# What to work on
Only lines containing "block" belong in the answer, each copied from the entries below.

==== Dataset records ====

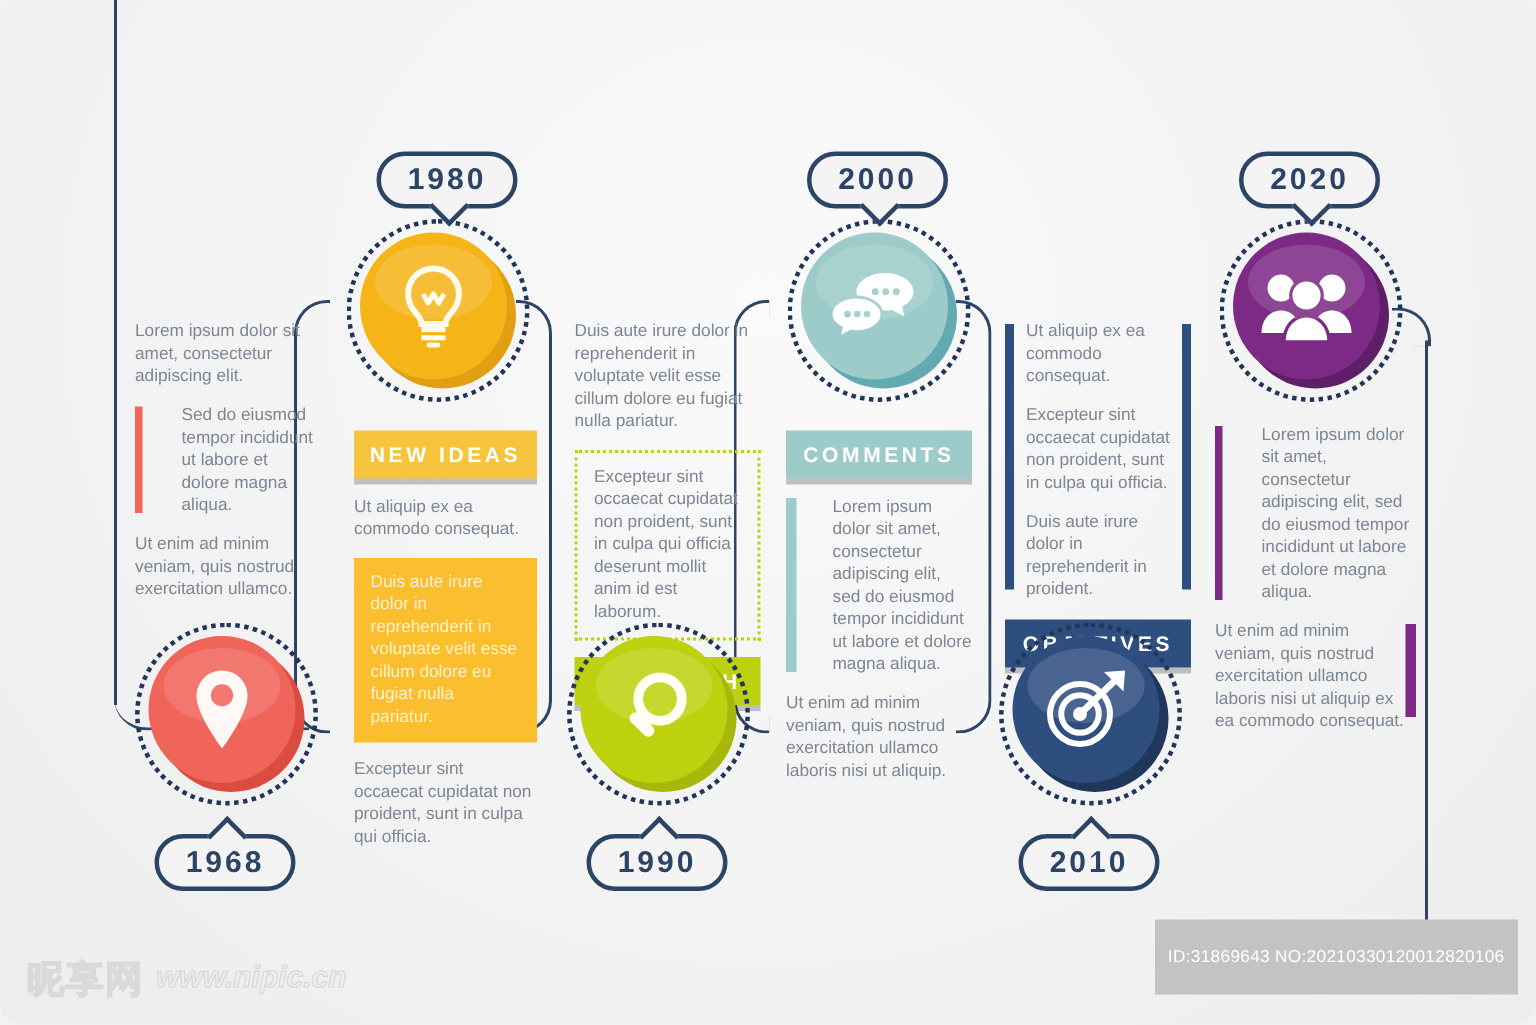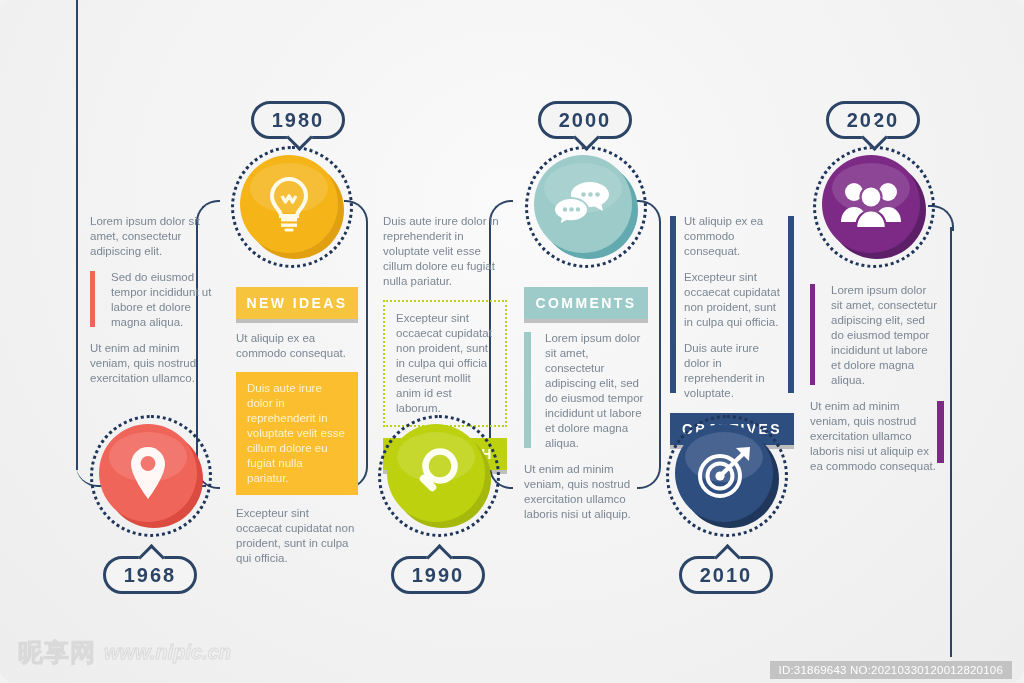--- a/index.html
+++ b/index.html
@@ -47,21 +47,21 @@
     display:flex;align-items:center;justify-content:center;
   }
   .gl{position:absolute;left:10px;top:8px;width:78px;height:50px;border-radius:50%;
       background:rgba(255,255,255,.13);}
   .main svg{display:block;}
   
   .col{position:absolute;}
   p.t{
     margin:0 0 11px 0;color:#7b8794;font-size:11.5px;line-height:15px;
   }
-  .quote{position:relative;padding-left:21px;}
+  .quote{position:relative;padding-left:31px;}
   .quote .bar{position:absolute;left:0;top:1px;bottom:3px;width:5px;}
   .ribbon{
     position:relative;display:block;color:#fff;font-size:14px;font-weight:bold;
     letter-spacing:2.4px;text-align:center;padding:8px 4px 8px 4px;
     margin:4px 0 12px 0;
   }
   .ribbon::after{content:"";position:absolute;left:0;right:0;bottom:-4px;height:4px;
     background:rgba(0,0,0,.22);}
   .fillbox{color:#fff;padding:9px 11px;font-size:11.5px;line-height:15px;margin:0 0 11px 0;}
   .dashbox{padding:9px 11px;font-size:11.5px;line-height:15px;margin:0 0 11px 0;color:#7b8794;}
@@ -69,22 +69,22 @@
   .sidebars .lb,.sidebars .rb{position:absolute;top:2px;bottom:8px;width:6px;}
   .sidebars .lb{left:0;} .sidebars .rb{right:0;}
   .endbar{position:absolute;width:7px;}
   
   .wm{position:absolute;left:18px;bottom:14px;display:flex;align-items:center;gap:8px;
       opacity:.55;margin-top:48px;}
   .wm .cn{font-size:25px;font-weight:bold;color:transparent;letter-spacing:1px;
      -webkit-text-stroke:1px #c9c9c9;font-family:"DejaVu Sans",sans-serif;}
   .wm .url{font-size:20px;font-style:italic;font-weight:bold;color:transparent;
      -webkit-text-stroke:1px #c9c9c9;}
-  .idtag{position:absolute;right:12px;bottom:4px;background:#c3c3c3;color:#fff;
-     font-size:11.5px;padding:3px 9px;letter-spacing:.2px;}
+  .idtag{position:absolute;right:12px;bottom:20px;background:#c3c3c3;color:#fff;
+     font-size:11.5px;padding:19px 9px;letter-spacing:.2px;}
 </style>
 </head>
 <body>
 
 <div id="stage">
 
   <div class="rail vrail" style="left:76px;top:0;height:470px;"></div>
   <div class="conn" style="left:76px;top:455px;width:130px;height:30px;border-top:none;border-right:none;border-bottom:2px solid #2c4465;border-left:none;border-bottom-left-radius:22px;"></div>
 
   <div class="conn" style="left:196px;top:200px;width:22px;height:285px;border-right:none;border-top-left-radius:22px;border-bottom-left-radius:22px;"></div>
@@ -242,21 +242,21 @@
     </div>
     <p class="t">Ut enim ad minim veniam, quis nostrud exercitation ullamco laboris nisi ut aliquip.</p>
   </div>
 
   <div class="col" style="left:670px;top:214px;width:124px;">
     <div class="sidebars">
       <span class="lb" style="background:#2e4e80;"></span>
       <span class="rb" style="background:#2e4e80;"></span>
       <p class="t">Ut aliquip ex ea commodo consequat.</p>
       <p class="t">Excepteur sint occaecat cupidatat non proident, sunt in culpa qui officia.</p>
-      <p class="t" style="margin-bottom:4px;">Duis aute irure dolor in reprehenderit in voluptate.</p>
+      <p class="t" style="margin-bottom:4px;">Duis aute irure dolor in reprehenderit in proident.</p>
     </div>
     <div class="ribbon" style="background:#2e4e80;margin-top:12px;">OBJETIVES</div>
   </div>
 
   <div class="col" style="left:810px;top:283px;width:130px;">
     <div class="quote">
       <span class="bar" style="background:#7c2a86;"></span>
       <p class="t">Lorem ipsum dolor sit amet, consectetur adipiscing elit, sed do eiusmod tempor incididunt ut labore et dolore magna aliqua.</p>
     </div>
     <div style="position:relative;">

====

# Response
   .main svg{display:block;}
     position:relative;display:block;color:#fff;font-size:14px;font-weight:bold;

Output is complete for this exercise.